Un immeuble, trois étages, trois familles. Tre Piani, le dernier film de Nanni Moretti en compétition cannoise, vient montrer tout en finesse le bouleversement du destin de trois familles vivant à Rome. Il est adapté du livre éponyme de Eshkol Nevo, situant son action à Tel-Aviv, quant à lui.
Trois histoires sont racontées en montage alterné, sur trois périodes différentes, étalées sur 10 ans. Dans chaque appartement, un couple, aux situations de vie différentes. On a d’abord le jeune couple : Le mari est en déplacement professionnel en permanence, laissant sa jeune épouse s’occuper de leur bébé toute seule ; ensuite, vient le couple bien installé, ils ont une fille, et ont un certain confort de vie ; enfin, le couple bien plus âgé, dont le fils est déjà adulte. Un soir, ce fils conduit à toute vitesse pour rentrer chez lui en état d’ébriété. Il renverse une femme, et la tue sur le coup. A partir de cet événement se déploie le film.
L’efficacité de Tre Piani repose sur la construction de trajectoires de vie. Ce sont donc trois histoires aux enjeux différents qui se construisent et se déploient peu à peu, mais toutes sont de près ou de loin liées, affaire de voisinage oblige. De nombreux thèmes sont évoqués et travaillés pour exposer et décrire la famille italienne – romaine plus exactement – de notre époque ; peut-être même s’agit-il d’en faire une anthropologie. Riccardo Scarmacio incarne un père surprotecteur pour sa fille ; Alba Rohrwacher est, quant à elle, la mère dépassée par sa maternité, qui se repose sur le soutien de son mari absent, mais que la folie guette.
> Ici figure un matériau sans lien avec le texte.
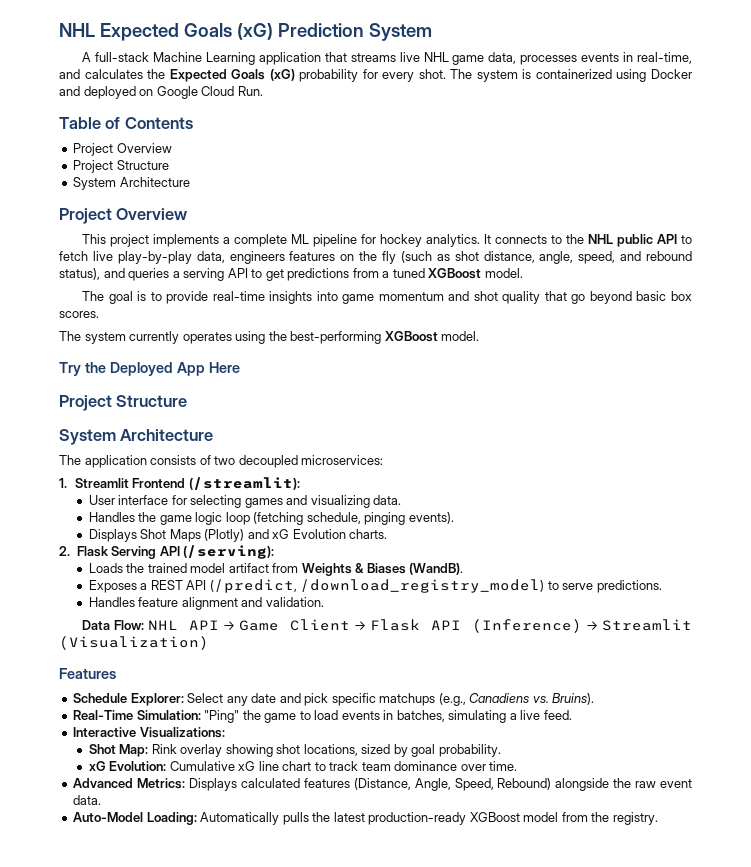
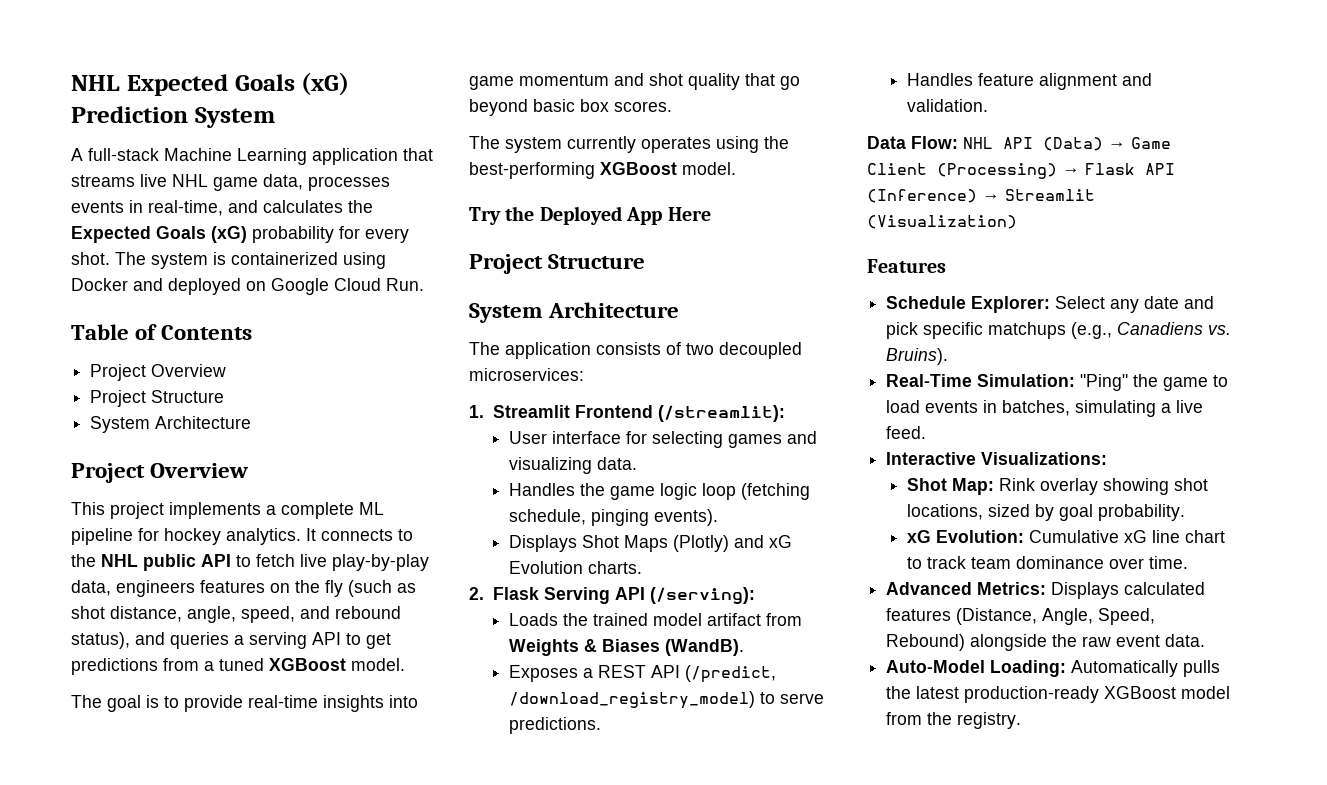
- Data Flow: NHL API → Game Client → Flask API (Inference) → Streamlit (Visualization)
+ Data Flow: NHL API (Data) → Game Client (Processing) → Flask API (Inference) → Streamlit (Visualization)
Nanni Moretti joue lui-même un père dont la fonction de juge s’immisce dans le cocon familial. Son fils enchaîne les conneries, graves, et il ne peut que reconnaître qu’il n’y a rien pour l’excuser, quitte à ne pas l’aider.
En vérité, ce qui est exposé, c’est principalement les relations hommes-femmes. Moretti montre à quel point les hommes rythment la vie du foyer dans la première période. Cette situation évolue au fur et à mesure du film avec les ellipses de 5 ans. Les trois générations de femmes s’émancipent peu à peu, à leur niveau. On parvient aussi à des réconciliations de conflits qui s’étaient installés durablement.

Tre Piani est un film choral dont la beauté ne se révèle qu’avec le temps. Ce qui est commun et a priori insignifiant devient subtil et délicat. La mise en scène en retrait et la photo terne servent le film : il s’agit de dire quelque chose de notre vie humaine, d’exposer ses problèmes, de ne pas forcément proposer de solutions, mais simplement d’en montrer un dénouement possible, mais plutôt positif. Le travail du temps fait effet sur les hommes et les femmes ; ils règlent leur conflit, rééquilibrent leur position sociale, opèrent une réconciliation. Tre Piani est tout à la fois sincère que déséquilibré dans sa structure. Reste un portrait minimaliste de trois familles, simple mais tout aussi beau.
Tre Piani de Nanni Moretti. Avec Nanni Moretti, Margherita Buy, Riccardo Scamarcio… 1h59.
Sortie en salle le 27 octobre 2021. En compétition au festival de Cannes, sélection officielle.